In parallel to clinical workflows, GenAI is actively reshaping the educational environment in which future cardiac and thoracic surgeons are trained [7]. Surgical education relies on progressive responsibility, case-based reasoning, simulation, supervised decision-making, and the development of tacit knowledge through feedback and team-based socialization [24]. GenAI tools could plausibly support trainees by generating explanations, providing structured rehearsal cases, creating question banks, or scaffolding reflective feedback [25]. Yet these same tools may also change how clinical reasoning is developed, how learners engage with uncertainty, and how collaborative competencies are cultivated [26]. A recent systematic review in Medical Education emphasized that a major gap in existing syntheses is the limited understanding of how learners interact with GenAI and how these interactions map onto different learning activity types. Using Laurillard’s framework, Pham and colleagues showed that GenAI use in health professional education most frequently aligns with acquisition, inquiry, practice, and production, whereas discussion and collaboration are less commonly supported—suggesting a shift toward individualized learning workflows and raising questions about how to deliberately design GenAI-enhanced learning to preserve collaborative learning goals [27].
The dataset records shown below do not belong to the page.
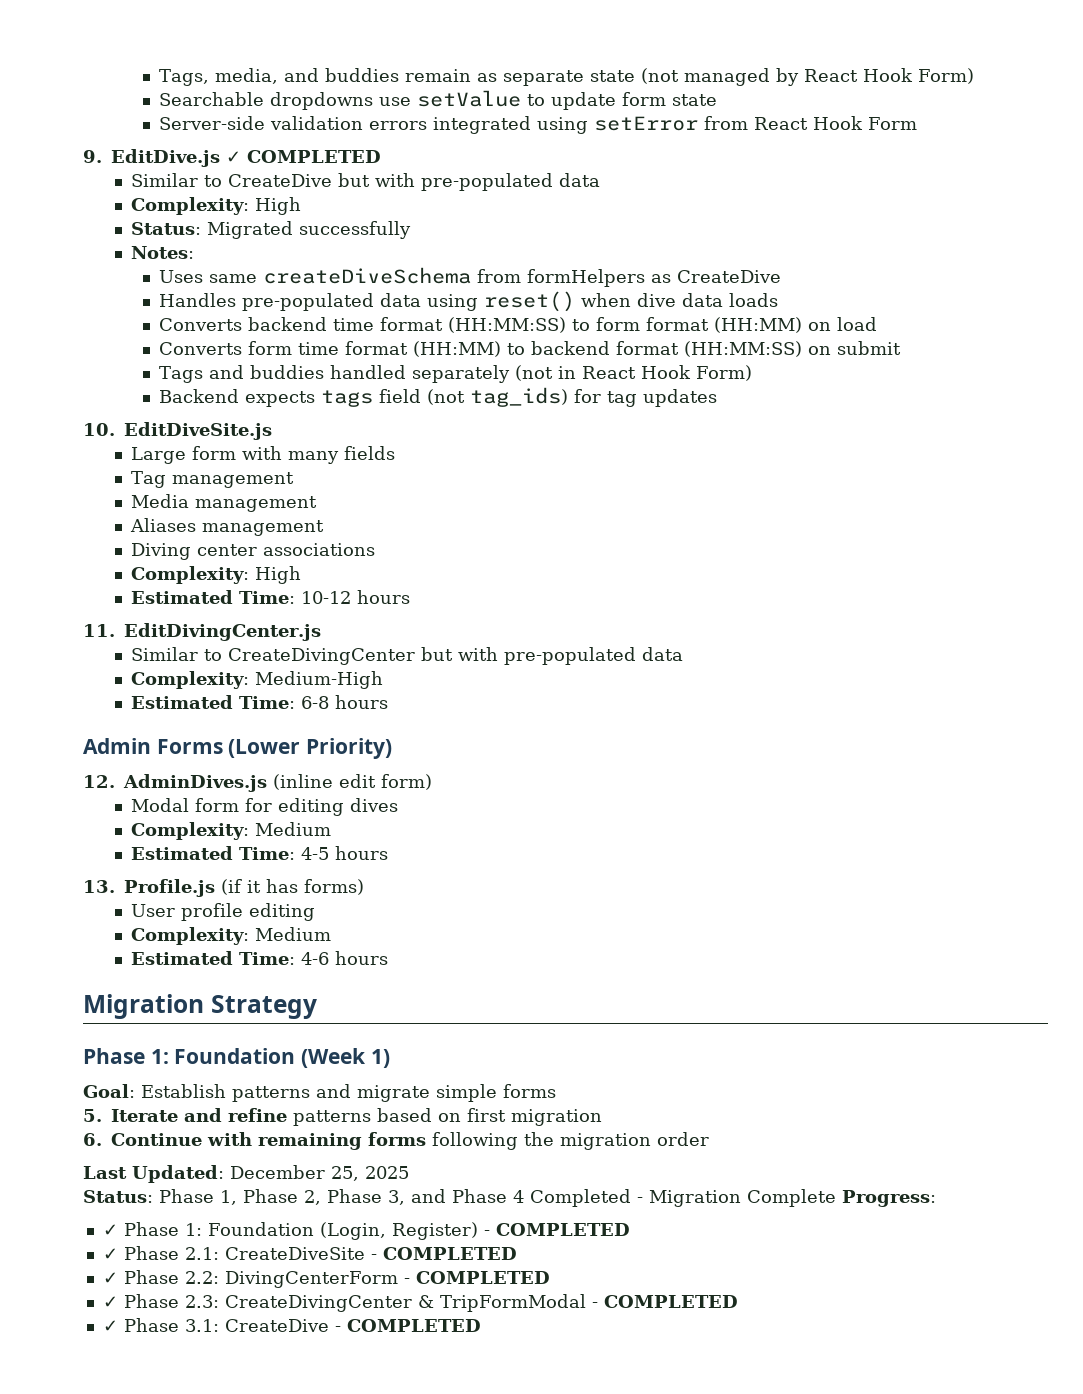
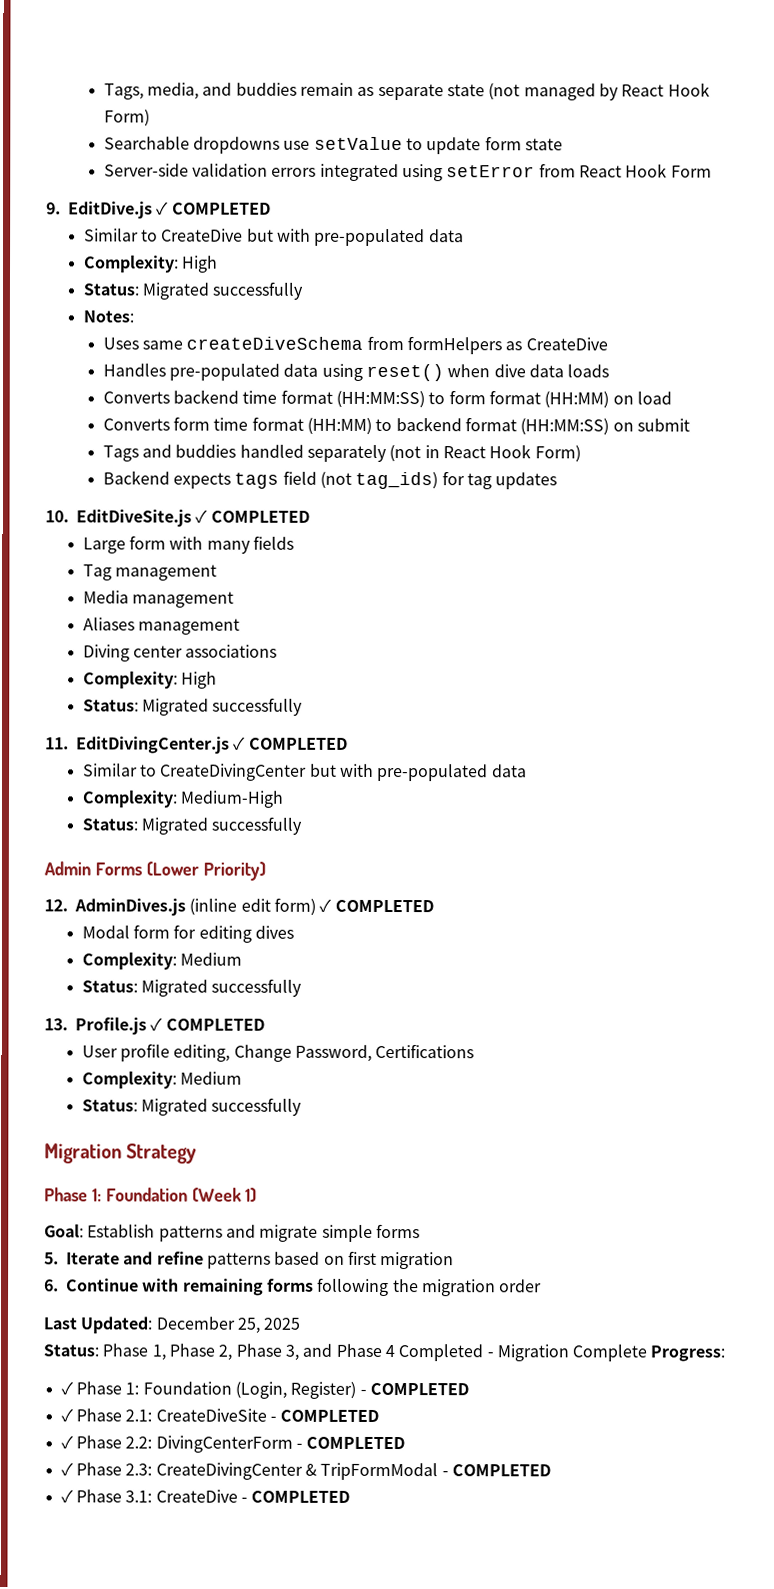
- 10. EditDiveSite.js
+ 10. EditDiveSite.js ✓ COMPLETED
  Diving center associations
  Complexity: High
- Estimated Time: 10-12 hours
+ Status: Migrated successfully
- 11. EditDivingCenter.js
+ 11. EditDivingCenter.js ✓ COMPLETED
  Complexity: Medium-High
- Estimated Time: 6-8 hours
+ Status: Migrated successfully
- 12. AdminDives.js (inline edit form)
+ 12. AdminDives.js (inline edit form) ✓ COMPLETED
  Modal form for editing dives
  Complexity: Medium
- Estimated Time: 4-5 hours
- 13. Profile.js (if it has forms)
- User profile editing
+ Status: Migrated successfully
+ 13. Profile.js ✓ COMPLETED
+ User profile editing, Change Password, Certifications
  Complexity: Medium
- Estimated Time: 4-6 hours
+ Status: Migrated successfully

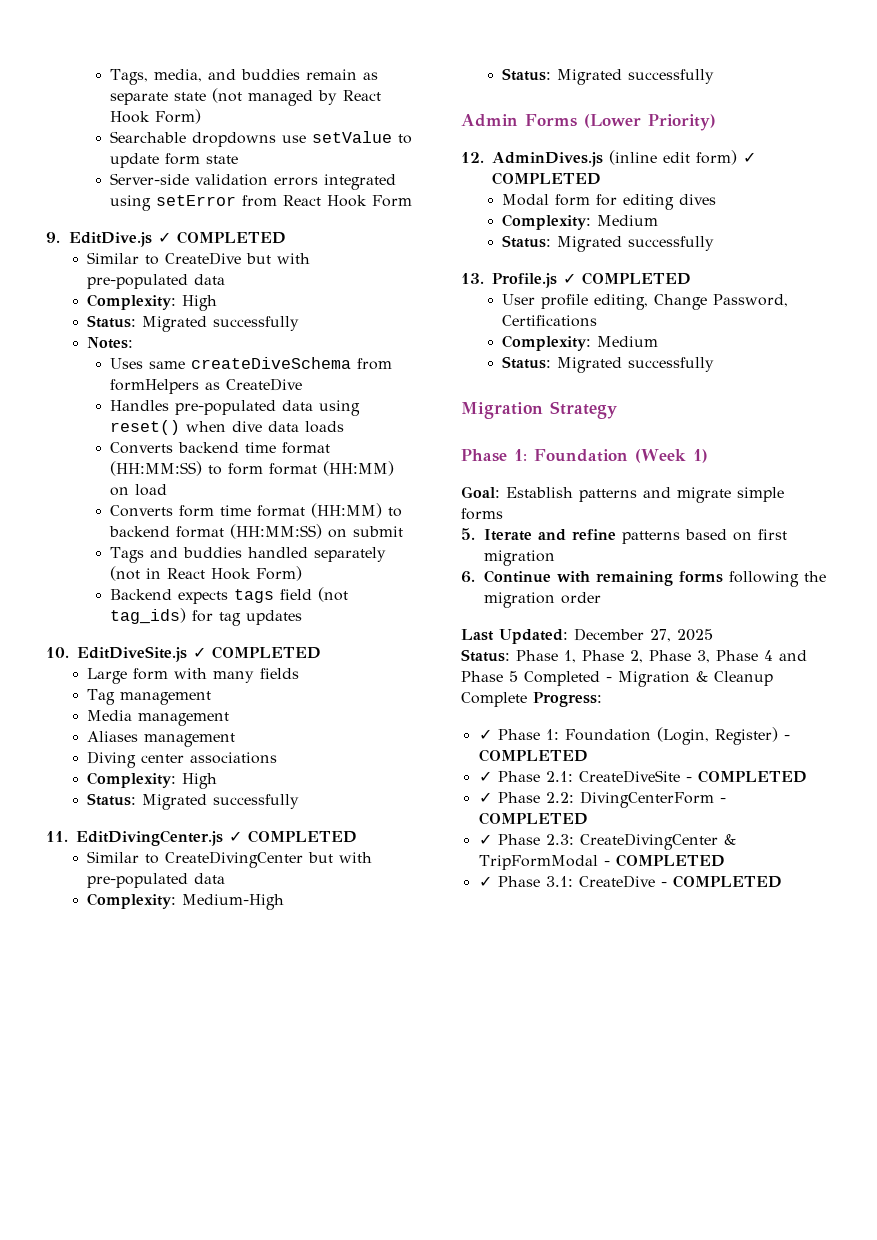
- Last Updated: December 25, 2025
+ Last Updated: December 27, 2025
- Status: Phase 1, Phase 2, Phase 3, and Phase 4 Completed - Migration Complete Progress:
+ Status: Phase 1, Phase 2, Phase 3, Phase 4 and Phase 5 Completed - Migration & Cleanup Complete Progress:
To critically evaluate the structural impact of these emerging technologies on medical and surgical training, a robust pedagogical framework is required. Laurillard’s Conversational Framework [28] offers a comprehensive lens for this purpose, conceptualizing learning as a series of formal, multi-directional dialogues between teachers, learners, and learning environments [29]. The framework delineates six distinct learning-activity types that constitute a holistic educational experience: (1) Acquisition, where learners absorb information through lectures or texts; (2) Inquiry, which involves active exploration of resources and literature; (3) Practice, where learners apply knowledge in simulated settings and receive operational feedback; (4) Production, involving the articulation of conceptual understandings through outputs like essays or projects; (5) Discussion, which fosters peer-to-peer or teacher-student debates; and (6) Collaboration, where learners work collectively toward a shared output or goal [28]. By applying this lens to GenAI in cardiac surgery, we can critically assess whether these tools facilitate dialogic clinical reasoning or, conversely, isolate the learner within individualized, non-collaborative workflows.
Within health professions education, contemporary learning theories emphasize that clinical competence is inherently dialogic and socially embedded [30]. The recent wave of GenAI integration primarily acts as a disruptor to this social balance. Scholars note that while AI tools dramatically scale up individualized learning behaviors—serving as highly responsive personal tutors for acquisition and inquiry—they may inadvertently induce an “educational silo effect,” decoupling the trainee from the collaborative and peer-supported environments critical for high-stakes domains like cardiac surgery [31]. Therefore, evaluating GenAI tools through Laurillard’s six learning types is essential to ensure that digital adoption scaffolds, rather than dismantles, the collaborative competencies required in modern clinical teams.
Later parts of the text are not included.